• **WHAT YOU WILL DO**
From the records below, transcribe exactly the lines that begin at the line with "[532,165,541,173] + -> (316, 185) //" and end at the line with "(346, 377) none", both included.

• **GIVEN ENTRIES**

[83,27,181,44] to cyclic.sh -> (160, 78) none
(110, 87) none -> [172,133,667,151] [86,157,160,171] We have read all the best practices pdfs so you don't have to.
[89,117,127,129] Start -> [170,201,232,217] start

---

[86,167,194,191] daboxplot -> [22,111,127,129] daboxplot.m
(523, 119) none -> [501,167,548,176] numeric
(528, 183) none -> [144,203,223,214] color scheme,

...

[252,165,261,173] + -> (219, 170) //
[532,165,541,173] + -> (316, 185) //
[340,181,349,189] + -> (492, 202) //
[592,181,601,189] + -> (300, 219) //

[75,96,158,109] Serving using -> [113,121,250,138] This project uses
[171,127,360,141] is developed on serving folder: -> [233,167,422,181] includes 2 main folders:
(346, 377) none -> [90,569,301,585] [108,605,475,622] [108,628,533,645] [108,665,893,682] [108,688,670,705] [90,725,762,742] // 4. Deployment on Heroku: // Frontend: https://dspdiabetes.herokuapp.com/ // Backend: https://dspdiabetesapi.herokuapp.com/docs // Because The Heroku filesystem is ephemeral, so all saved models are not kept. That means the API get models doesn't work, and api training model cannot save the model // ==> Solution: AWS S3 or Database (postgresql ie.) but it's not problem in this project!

• **EXERCISE RESPONSE**
[532,165,541,173] + -> (316, 185) //
[340,181,349,189] + -> (492, 202) //
[592,181,601,189] + -> (300, 219) //

[75,96,158,109] Serving using -> [113,121,250,138] This project uses
[171,127,360,141] is developed on serving folder: -> [233,167,422,181] includes 2 main folders:
(346, 377) none -> [90,569,301,585] [108,605,475,622] [108,628,533,645] [108,665,893,682] [108,688,670,705] [90,725,762,742] // 4. Deployment on Heroku: // Frontend: https://dspdiabetes.herokuapp.com/ // Backend: https://dspdiabetesapi.herokuapp.com/docs // Because The Heroku filesystem is ephemeral, so all saved models are not kept. That means the API get models doesn't work, and api training model cannot save the model // ==> Solution: AWS S3 or Database (postgresql ie.) but it's not problem in this project!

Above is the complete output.